Is it not this that Adorno had in his sights when he claimed that the products of jazz were not improvised, but carefully planned out with ‘machinelike precision’?[4] Adorno’s position has been much maligned as the peak of a negative critical moment, promoting elitism within jazz. Such a view fails to interrogate Adorno’s dialectical position of cultural production. Adorno adopted a Gramsci-esque pessimism, which suggests an inevitability of hegemonic capitalist forms to subsume and commodify external forms of expression and rebellion.[5] Often, this act of absorption takes the path of a total fetishisation: a fetishisation into commercialism.[6] Adorno’s aesthetics combines cultural products (implicating use-value, labour-value, production-value, etc.) with acts of cognition, in the Hegelian realm of social-labour and human personal and cultural development (Bildung).[7] Not only was Adorno not exclusivising jazz, he was radically opening it up as a phenomenon of social psychology. His target was a completely open improvisation, incipient, pure spontaneity, not inspired by popular songs, limited to form, or technical skill nor dehumanised by self-reflexive electronic punditry.[8]

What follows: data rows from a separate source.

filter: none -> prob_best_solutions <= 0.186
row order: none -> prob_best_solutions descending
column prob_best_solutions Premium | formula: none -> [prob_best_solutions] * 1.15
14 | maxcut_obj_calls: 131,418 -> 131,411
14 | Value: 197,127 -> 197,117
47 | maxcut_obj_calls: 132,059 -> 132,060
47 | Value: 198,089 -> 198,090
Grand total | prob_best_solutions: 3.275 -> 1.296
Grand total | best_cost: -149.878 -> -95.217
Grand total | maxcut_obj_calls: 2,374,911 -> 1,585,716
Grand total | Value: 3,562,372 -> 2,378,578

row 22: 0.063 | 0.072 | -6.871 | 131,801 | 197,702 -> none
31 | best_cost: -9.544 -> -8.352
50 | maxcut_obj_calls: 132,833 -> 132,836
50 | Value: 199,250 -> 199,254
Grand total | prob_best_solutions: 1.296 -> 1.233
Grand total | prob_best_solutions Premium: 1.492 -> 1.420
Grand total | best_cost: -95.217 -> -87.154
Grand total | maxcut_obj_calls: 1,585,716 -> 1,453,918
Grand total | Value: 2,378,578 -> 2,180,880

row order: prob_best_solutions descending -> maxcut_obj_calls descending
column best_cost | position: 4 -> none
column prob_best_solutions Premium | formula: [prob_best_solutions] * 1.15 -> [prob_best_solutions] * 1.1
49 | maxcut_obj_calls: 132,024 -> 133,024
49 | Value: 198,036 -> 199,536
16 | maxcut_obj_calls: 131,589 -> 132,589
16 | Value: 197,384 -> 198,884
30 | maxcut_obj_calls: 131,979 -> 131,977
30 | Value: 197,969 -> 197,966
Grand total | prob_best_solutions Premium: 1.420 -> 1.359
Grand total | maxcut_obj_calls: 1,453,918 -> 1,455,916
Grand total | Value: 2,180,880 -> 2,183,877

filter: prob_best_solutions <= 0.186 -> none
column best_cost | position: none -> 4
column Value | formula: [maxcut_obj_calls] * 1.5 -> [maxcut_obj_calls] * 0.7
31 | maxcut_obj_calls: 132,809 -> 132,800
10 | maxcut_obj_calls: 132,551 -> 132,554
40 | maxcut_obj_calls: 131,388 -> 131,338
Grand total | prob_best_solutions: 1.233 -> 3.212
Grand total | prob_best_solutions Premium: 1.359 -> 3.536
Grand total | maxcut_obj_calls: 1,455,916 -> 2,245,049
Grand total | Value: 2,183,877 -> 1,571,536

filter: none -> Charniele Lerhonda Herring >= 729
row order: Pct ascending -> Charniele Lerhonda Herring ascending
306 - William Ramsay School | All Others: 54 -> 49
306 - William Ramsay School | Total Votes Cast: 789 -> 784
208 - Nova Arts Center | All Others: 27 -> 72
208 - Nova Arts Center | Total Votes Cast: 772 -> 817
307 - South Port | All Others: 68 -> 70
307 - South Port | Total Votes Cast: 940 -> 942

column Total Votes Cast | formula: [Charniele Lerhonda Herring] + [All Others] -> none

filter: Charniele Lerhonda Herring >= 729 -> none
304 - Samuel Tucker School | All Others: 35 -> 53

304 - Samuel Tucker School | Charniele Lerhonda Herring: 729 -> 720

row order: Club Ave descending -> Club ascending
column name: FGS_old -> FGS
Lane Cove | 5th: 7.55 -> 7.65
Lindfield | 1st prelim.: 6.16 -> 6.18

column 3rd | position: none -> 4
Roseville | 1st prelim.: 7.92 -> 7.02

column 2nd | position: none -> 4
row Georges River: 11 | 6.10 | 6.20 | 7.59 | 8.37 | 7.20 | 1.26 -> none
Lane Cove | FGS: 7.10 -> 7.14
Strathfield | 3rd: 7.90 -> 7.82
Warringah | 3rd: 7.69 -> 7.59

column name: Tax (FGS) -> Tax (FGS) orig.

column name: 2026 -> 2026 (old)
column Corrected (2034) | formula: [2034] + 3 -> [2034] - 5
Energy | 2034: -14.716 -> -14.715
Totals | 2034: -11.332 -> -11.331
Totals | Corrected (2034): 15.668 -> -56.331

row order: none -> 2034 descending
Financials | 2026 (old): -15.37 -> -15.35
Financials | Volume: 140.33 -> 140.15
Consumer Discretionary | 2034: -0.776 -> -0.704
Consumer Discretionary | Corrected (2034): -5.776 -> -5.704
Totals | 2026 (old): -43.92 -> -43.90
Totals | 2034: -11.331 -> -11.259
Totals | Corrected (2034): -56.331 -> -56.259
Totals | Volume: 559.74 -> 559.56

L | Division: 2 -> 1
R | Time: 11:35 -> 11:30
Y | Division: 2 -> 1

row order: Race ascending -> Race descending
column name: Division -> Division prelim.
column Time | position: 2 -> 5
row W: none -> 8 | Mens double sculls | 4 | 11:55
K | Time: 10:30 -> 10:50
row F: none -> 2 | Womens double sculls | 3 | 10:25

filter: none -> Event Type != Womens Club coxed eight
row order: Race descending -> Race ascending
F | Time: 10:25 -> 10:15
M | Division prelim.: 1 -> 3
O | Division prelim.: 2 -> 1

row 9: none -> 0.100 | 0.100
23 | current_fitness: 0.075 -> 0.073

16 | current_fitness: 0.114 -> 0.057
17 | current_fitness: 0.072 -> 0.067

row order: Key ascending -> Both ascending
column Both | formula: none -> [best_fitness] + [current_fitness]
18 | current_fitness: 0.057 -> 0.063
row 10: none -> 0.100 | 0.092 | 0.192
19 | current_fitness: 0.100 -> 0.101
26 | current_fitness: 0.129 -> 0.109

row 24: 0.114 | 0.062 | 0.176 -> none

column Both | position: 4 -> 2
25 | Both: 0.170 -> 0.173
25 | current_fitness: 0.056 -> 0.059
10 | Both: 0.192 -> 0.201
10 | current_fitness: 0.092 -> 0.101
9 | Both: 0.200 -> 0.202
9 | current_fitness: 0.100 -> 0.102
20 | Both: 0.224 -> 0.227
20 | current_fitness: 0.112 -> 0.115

A dismantling of hierarchies is paramount. Importantly, this includes the barriers erected between performer and audience.[9] Marion Brown advocated for a free intermingling between musicians and not musicians in the act of improvising music, as a ‘sane sociology of contemporary music’.[10] A ‘positive’ act whereby all in the Community may ‘express their emotions’.[11] Many improvisers, though, have suggested that simply by engaging in the act of listening – of critically determining that what is occurring is worth hearing and can be called ‘music’ – audiences play an active role in a ‘collective unitive experience’.[12] ‘I’m almost playing on the audience, instead of the piano. I mean, the audience is in the room and it’s vibrating’.[13]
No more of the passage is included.